Abstract
Sphingomonas sp. strain ATCC 31555 can produce an anionic heteropolysaccharide, welan gum, which shows excellent stability and viscosity retention even at high temperatures. Here we present a 4.0-Mb assembly of its genome sequence. We have annotated 10 coding sequences (CDSs) responsible for the welan gum biosynthesis and 55 CDSs related to monosaccharide metabolism.
GENOME ANNOUNCEMENT
Sphingans, a group of exopolysaccharides, are secreted by members of the genus Sphingomonas. They include gellan gum produced by Sphingomonas elodea ATCC 31461, welan gum produced by Sphingomonas sp. strain ATCC 31555, diutan produced by Sphingomonas sp. ATCC 53159, and rhamsan produced by Sphingomonas sp. ATCC 31961 (2). Welan gum is composed of tetrasaccharide repeating units of d-glucose, l-rhamnose, and d-glucuronic acid with l-rhamnopyranosyl or l-mannosyl as the side chain (5). Unlike gellan gum, welan gum is not gel but produces viscous solutions, showing excellent stability and viscosity retention at temperatures up to 150°C (300°F). Due to its excellent rheological properties, welan gum is used in many applications, such as concrete additives and enhanced oil recovery (6, 10).

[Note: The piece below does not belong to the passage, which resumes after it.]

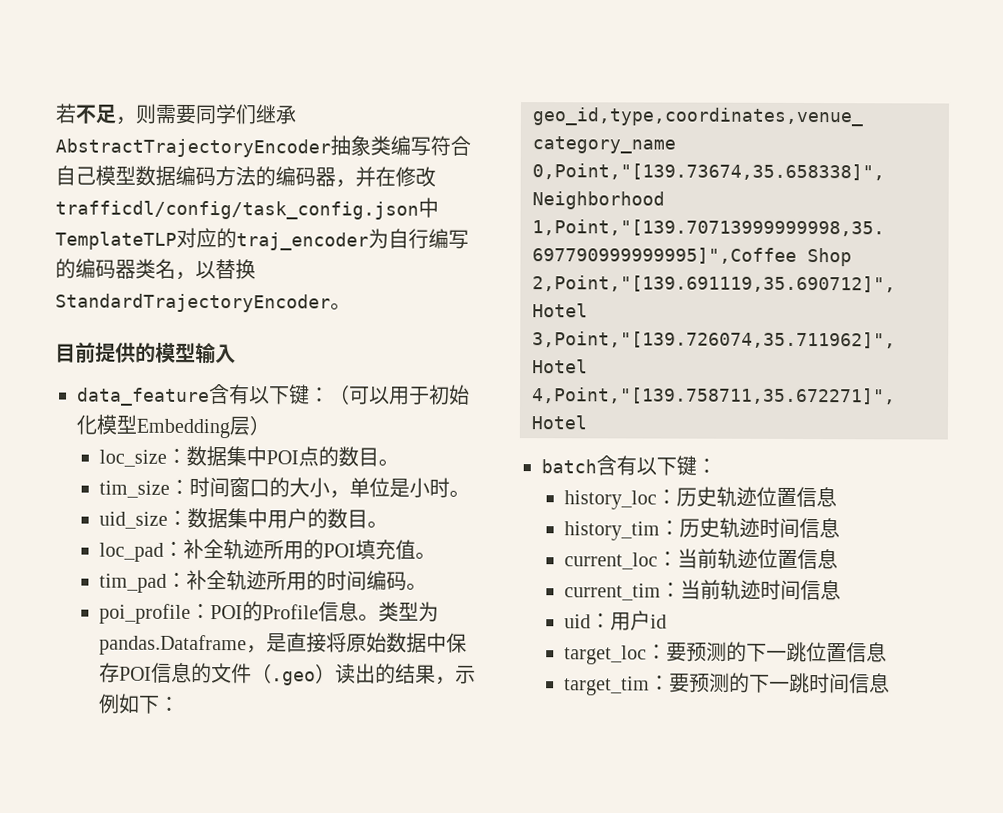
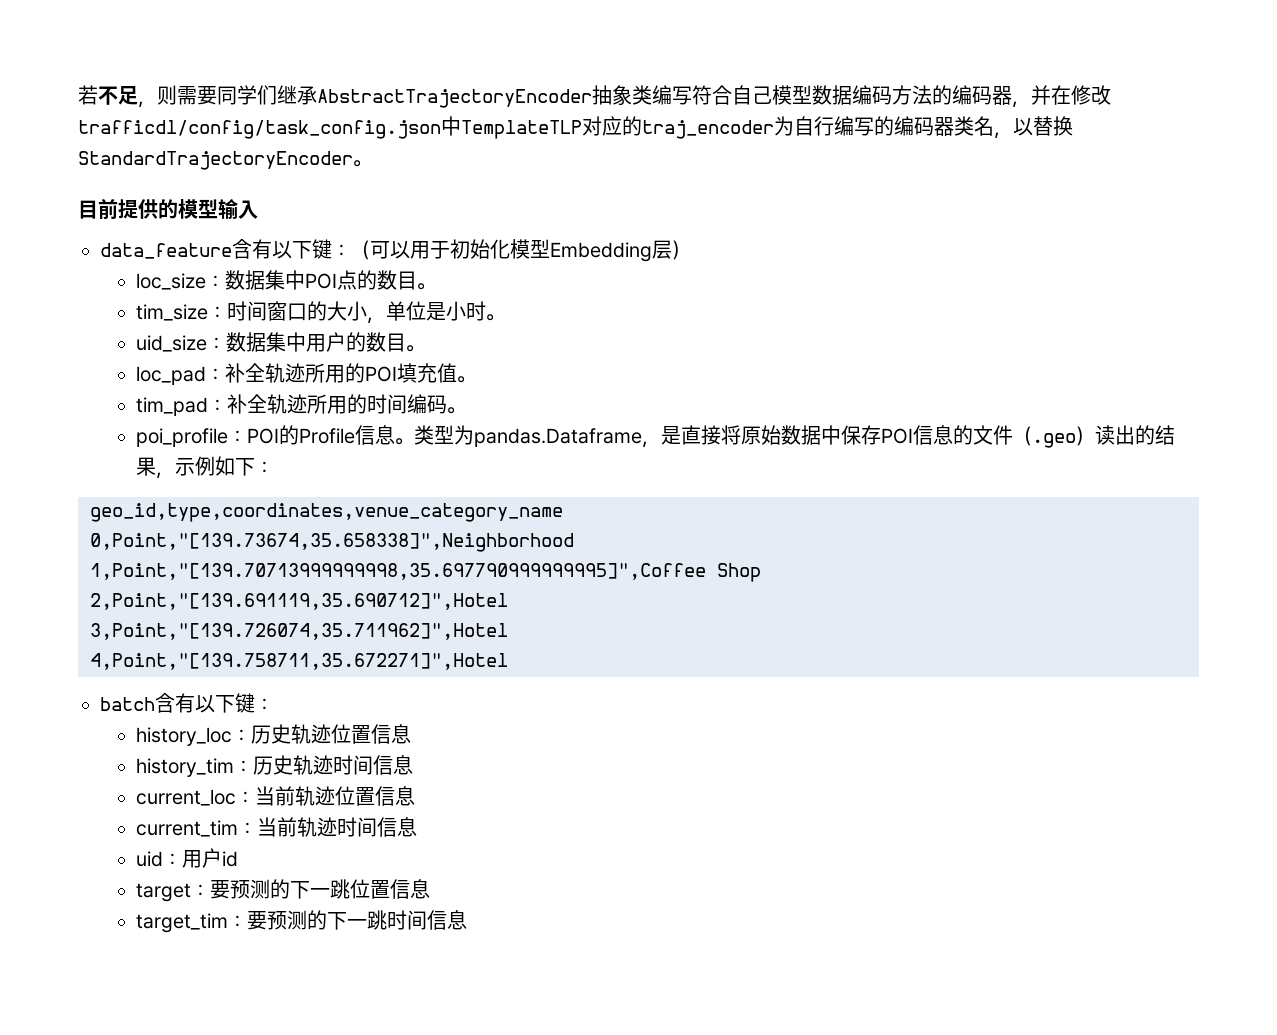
[564,645,648,665] target_loc -> [135,883,191,902] target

Many researchers have focused their efforts on the structure and characteristics of welan gum (6, 9, 10). However, genomic and genetic information involved in the biosynthesis of welan gum has not been well studied. Thus, we announce the genome sequence of Sphingomonas sp. ATCC 31555. The genome of Sphingomonas sp. ATCC 31555 was sequenced using an Illumina High-Seq 2000 system. The reads were assembled into 62 large contigs (>500 bp) using Velvet 1.2.03 (12). The contig N50 is approximately 15.6 kb, and the largest contig assembled is approximately 407.1 kb. The draft sequence consists of 4,046,117 bases, with a mean G+C content of 65.9%. Annotation of open reading frames was performed by using the RAST annotation server (1) and the NCBI Prokaryotic Genomes Automatic Annotation Pipeline (8). A total of 3,768 coding sequences (CDSs) and 50 structural RNAs were predicted.
The genes pgmG, ugpG, and ugdG, involved in the biosynthesis of nucleotide sugar precursors UDP-d-glucose, UDP-d-glucuronic acid, and dTDP-l-rhamnose, were found to be dispersed on the genome of Sphingomonas sp. ATCC 31555 like those in Sphingomonas elodea ATCC 31461 (4). Four genes (rmlA, rmlC, rmlB, and rmlD) responsible for the synthesis of the sugar-nucleotide precursor dTDP-l-rhamnose were also found on the genome of Sphingomonas sp. ATCC 31555. The genes designated welB, welK, and welL show high identities with gelB, gelK, and gelL, which encode glycosyl transferases for the tetrasaccharide repeat unit of the backbone of gellan gum (3). The dTDP-l-rhamnose biosynthesis genes welB, welK, and welL are in the same locus in strain Sphingomonas sp. ATCC 31555. The organization and sequence of this region are highly similar to those of the gel cluster from Sphingomonas sp. ATCC 31461, the sps cluster from Sphingomonas sp. ATCC 31554, and the dps cluster from Sphingomonas sp. ATCC 53159, required for the synthesis of the sphingans gellan, S-88, and diutan. Moreover, there are 55 CDSs related to monosaccharide metabolism. Several genes (the crt cluster) responsible for the biosynthesis of carotenoid were also found. Recently, carotenoid has been reported to play important roles in the synthesis of gellan by Sphingomonas elodea ATCC 31461 (11) and in the degradation of heterocycles by Sphingobium yanoikuyae XLDN2-5 (7).
Nucleotide sequence accession numbers.
This Whole Genome Shotgun project has been deposited at DDBJ/EMBL/GenBank under the accession number ALBQ00000000. The version described in this paper is the first version, ALBQ01000000.
ACKNOWLEDGMENT
This work was supported in part by grants from the Chinese National Natural Science Foundation (30821005).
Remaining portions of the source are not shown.